:: Record extracts ::
* * *
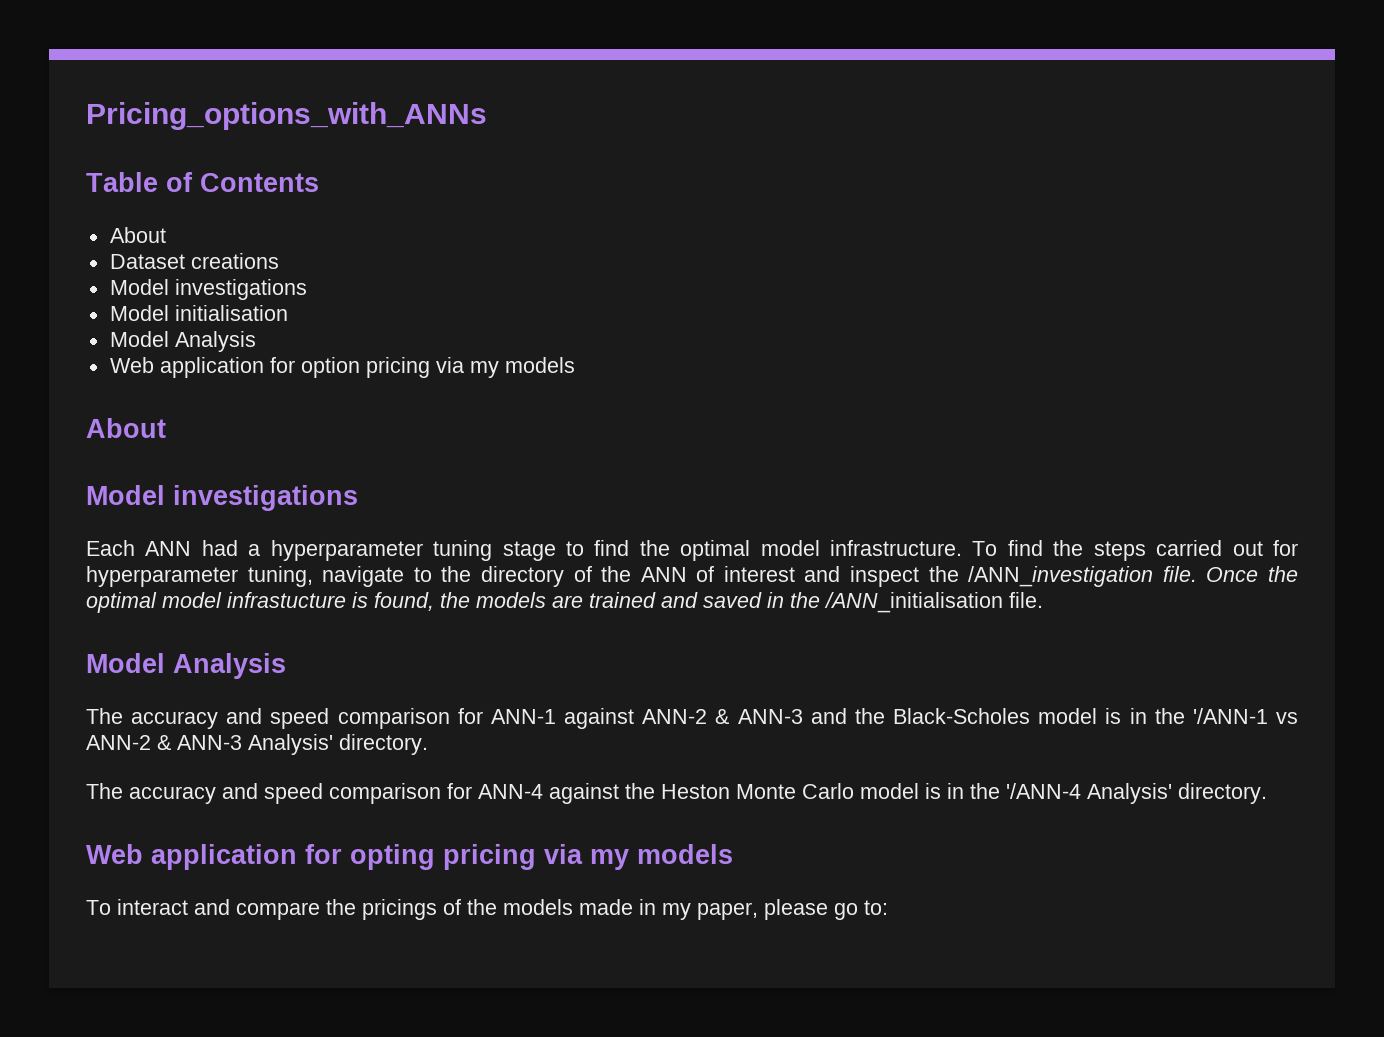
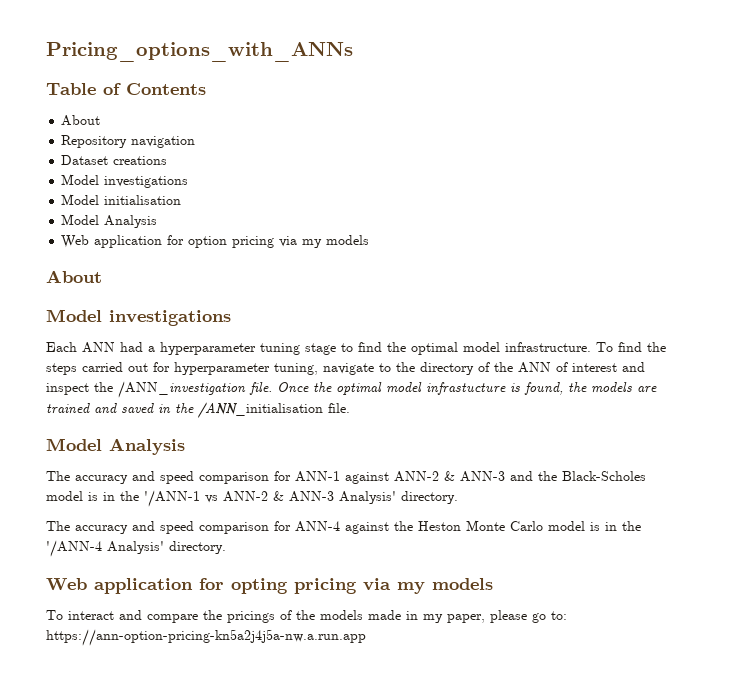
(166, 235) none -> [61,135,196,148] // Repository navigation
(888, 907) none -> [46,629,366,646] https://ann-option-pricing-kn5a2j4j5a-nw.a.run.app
* * *
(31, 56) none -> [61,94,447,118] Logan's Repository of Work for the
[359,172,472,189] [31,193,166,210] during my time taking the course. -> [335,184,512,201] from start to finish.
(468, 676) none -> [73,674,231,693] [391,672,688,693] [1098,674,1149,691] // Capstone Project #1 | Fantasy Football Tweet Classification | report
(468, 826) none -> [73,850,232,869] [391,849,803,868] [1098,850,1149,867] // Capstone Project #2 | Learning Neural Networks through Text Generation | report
* * *
:: What this task involves ::
Quote the listing above, but only from the line that shows "(166, 235) none" through the line that shows "(888, 907) none".

:: Exercise result ::
(166, 235) none -> [61,135,196,148] // Repository navigation
(888, 907) none -> [46,629,366,646] https://ann-option-pricing-kn5a2j4j5a-nw.a.run.app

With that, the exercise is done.